Debugging program failures exhibited by voluminous data

In debugging, a programmer often observes the values of program variables--the state--at various points of program execution. A large data may cause a program failure after several iterations, hence generating a large number of intermediate states. Debugging a program when the failure is exhibited by a large data is hard because the clues that may help in locating the fault are obscured by the large amount of information the programmer has to process. From a database of debugging experiences maintained at the Open University in the United Kingdom, we found cases where programmers had to abandon the debugging of such failures, while in other such cases programmers spent weeks and/or months doing debugging. Clearly, a smaller data which exhibits the same failure should lead to the diagnosis of faults more quickly than its larger counterpart.

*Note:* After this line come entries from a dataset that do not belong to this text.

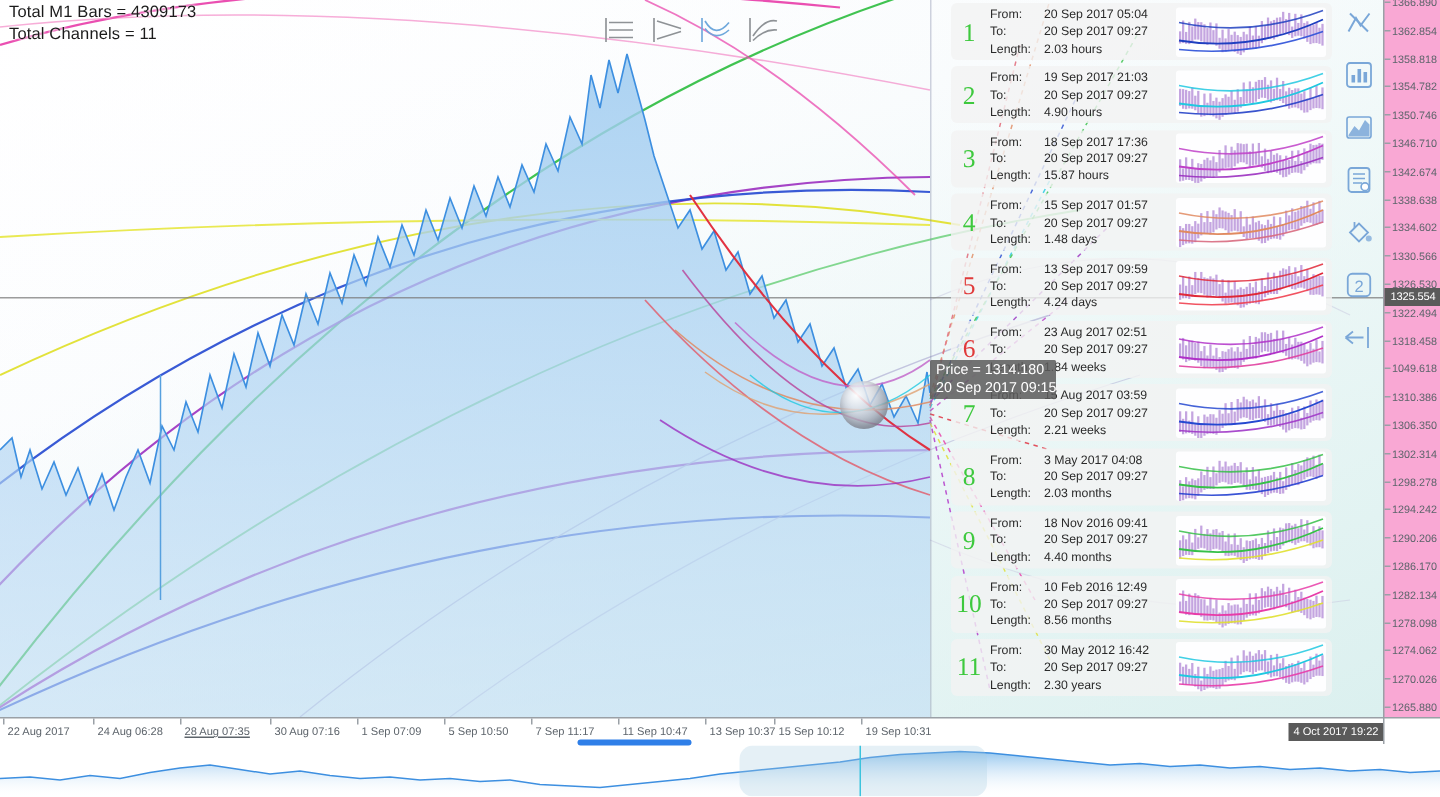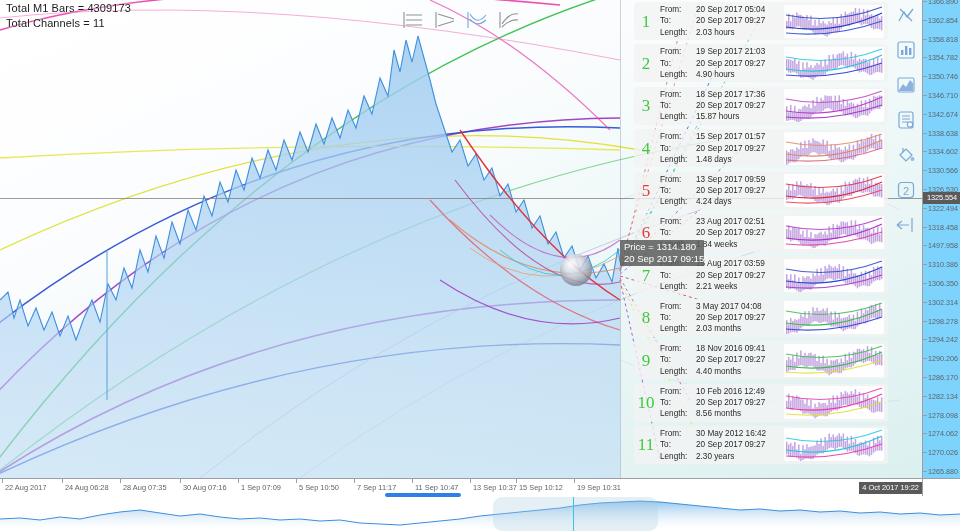"1366.890" #price-axis { background: #7dd3fc -> #f9a8d4 }
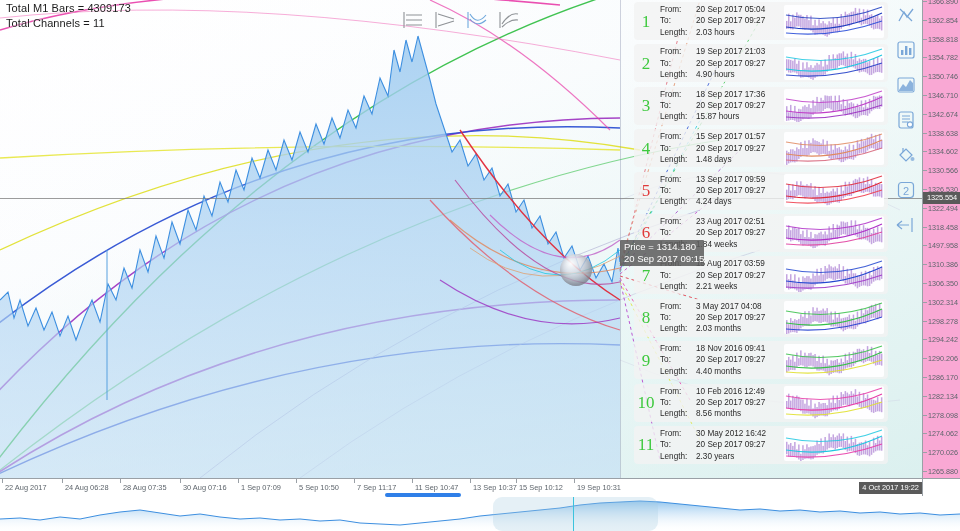"1497.958" span { text: 1497.958 -> 1049.618 }
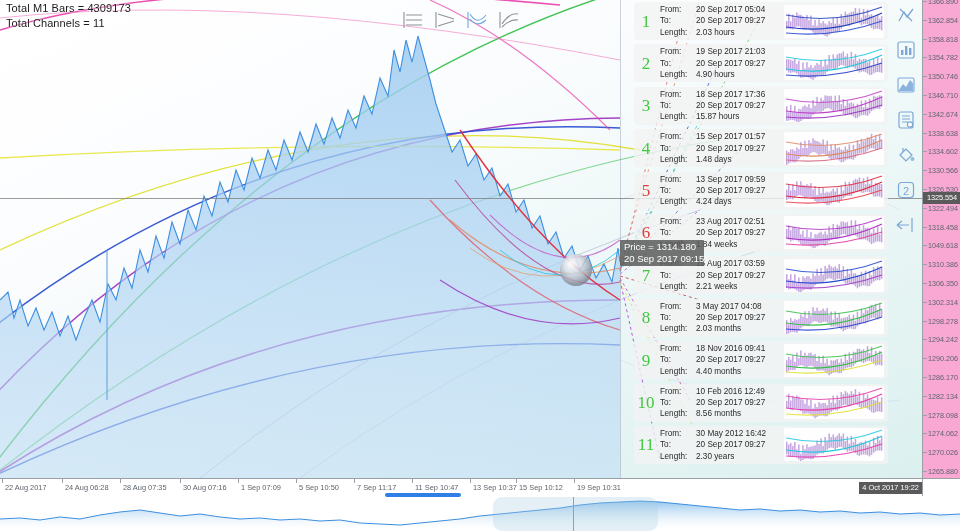"28 Aug 07:35" div.time-tick { text-decoration: none -> underline }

In this dissertation, we investigate five techniques for deriving a smaller data that reproduces the failure as an original input data. We term such a smaller data a data slice. The process of creating a data slice is called data slicing. The five techniques are: invariance analysis, origin tracking, random elimination, input-output analysis, and program-specific heuristics. The choice of a technique for data slicing may be based on the properties of a program, classified by the relationship between the input and output elements. Once a data slice is obtained, other general purpose debugging techniques can be employed to locate the fault. Data slicing enables the programmer to debug failures exhibited by a large data more efficiently, and, more importantly, to proceed with debugging tasks in cases where it seems impossible otherwise.